Current Wind Grant Overview
Reworked ‘Wind on Brownfields’ to expanded program under WIRES 2 - Back in 2006 and 2008 Wyandotte Municipal Services received two earmark grants for ‘Wind on Brownfields’.  After several years of investigation, it was concluded that utility size wind was not possible in Wyandotte.  The grants were thought to be lost until the end of 2012 when a new DOE project manager was assigned to our account and has proceeded to work with WMS to redevelop the scope of the project and allow a much broader use of these funds.  The new project scope will include the following wind projects:

The planning and installation of micro-wind turbine demonstration sites.  Sites being evaluated include: 3200 Biddle Building, Power Plant, BASF Chemical, American Legion Hall, other city and municipally-owned buildings, and key customer sites, as feasible.

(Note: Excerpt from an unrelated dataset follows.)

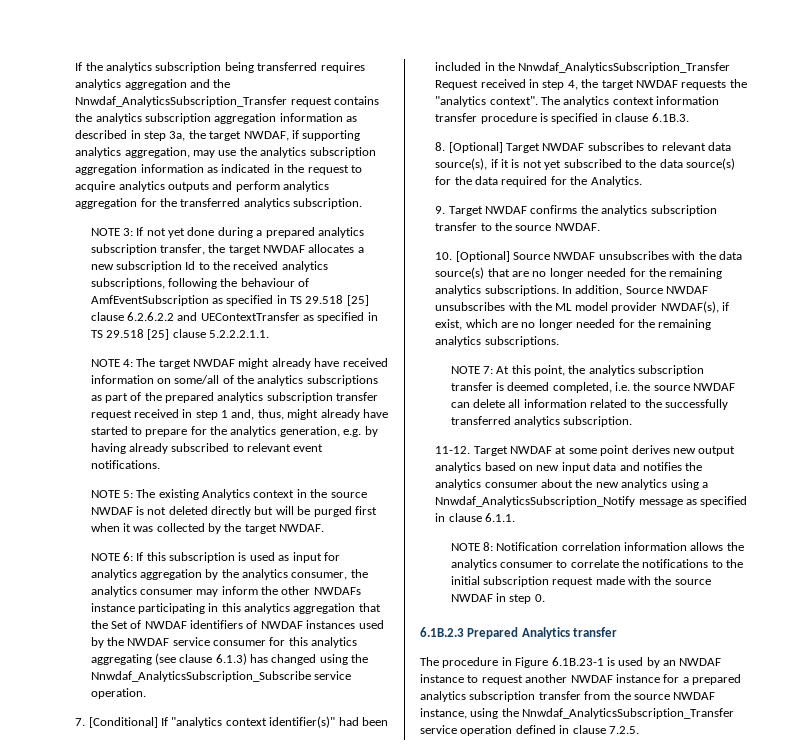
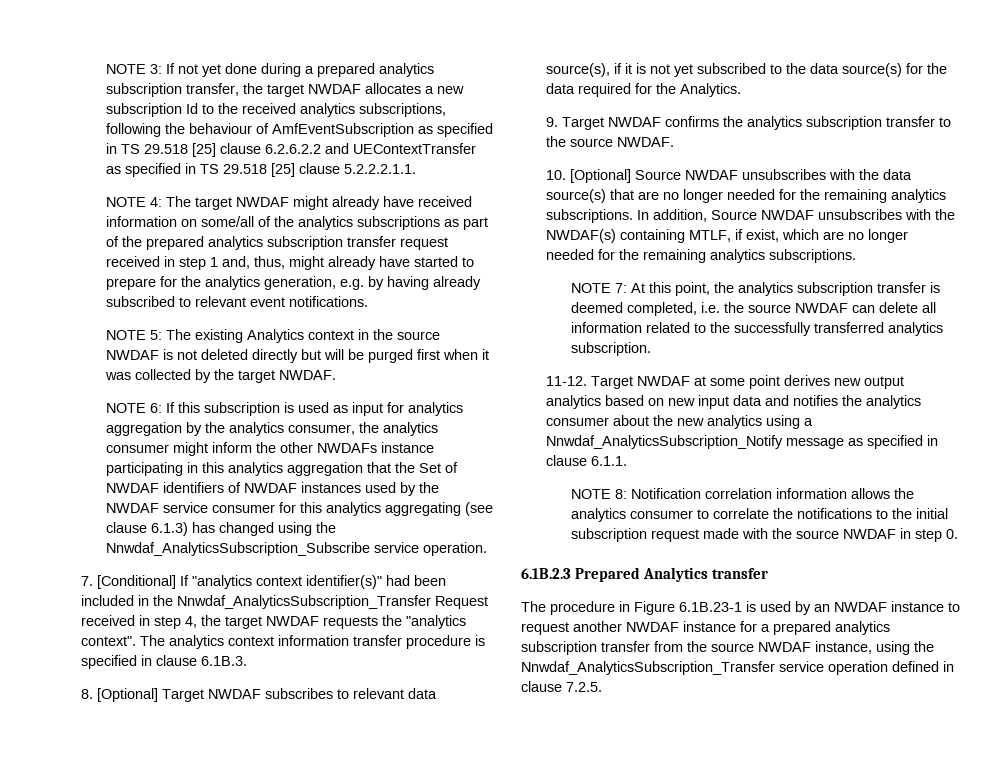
- If the analytics subscription being transferred requires analytics aggregation and the Nnwdaf_AnalyticsSubscription_Transfer request contains the analytics subscription aggregation information as described in step 3a, the target NWDAF, if supporting analytics aggregation, may use the analytics subscription aggregation information as indicated in the request to acquire analytics outputs and perform analytics aggregation for the transferred analytics subscription.
- NOTE 6: If this subscription is used as input for analytics aggregation by the analytics consumer, the analytics consumer may inform the other NWDAFs instance participating in this analytics aggregation that the Set of NWDAF identifiers of NWDAF instances used by the NWDAF service consumer for this analytics aggregating (see clause 6.1.3) has changed using the Nnwdaf_AnalyticsSubscription_Subscribe service operation.
+ NOTE 6: If this subscription is used as input for analytics aggregation by the analytics consumer, the analytics consumer might inform the other NWDAFs instance participating in this analytics aggregation that the Set of NWDAF identifiers of NWDAF instances used by the NWDAF service consumer for this analytics aggregating (see clause 6.1.3) has changed using the Nnwdaf_AnalyticsSubscription_Subscribe service operation.
- In addition, Source NWDAF unsubscribes with the ML model provider NWDAF(s), if exist, which are no longer needed for the remaining analytics subscriptions.
+ In addition, Source NWDAF unsubscribes with the NWDAF(s) containing MTLF, if exist, which are no longer needed for the remaining analytics subscriptions.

Micro-turbines or Mid-size turbines being explored:

  • Windstream vertical access Turbo Mills
  • Windpods
  • Ann Arbor Wind

Wind History
A 2006 Grant Award from the U.S. Department of Energy (DOE) supplemented with a 2008 Grant Award allowed for a Wind project to begin with the award of the Environmental Consultant contracts to perform the feasibility and an Environmental Assessment (EA) for the installation of Utility-Scale Wind Turbines.  Wyandotte  completed the wind resources study in 2008-09, and conducted a NEPA Environmental Assessment in 2009.  As a result of the public notice for the Environmental Assessment, we received comments from National Fish and Wildlife requesting a 12-month bat study, as an addition to the earlier shorter study.  The completed bat results were received in March 2011.  The Environmental Assessment was reviewed and comments received in February 2011.  DOE noted several items as needing additional investigation, and raised concerns regarding potential shadow flicker and sound from the utility-scale wind turbines, which would be located in an urban setting. Based on this feedback, Wyandotte came to the conclusion that utility-scale wind turbines were not going to be an option and thus began investigating mid-size and micro wind turbine options that could address some of the issues with respect to urban wind deployment.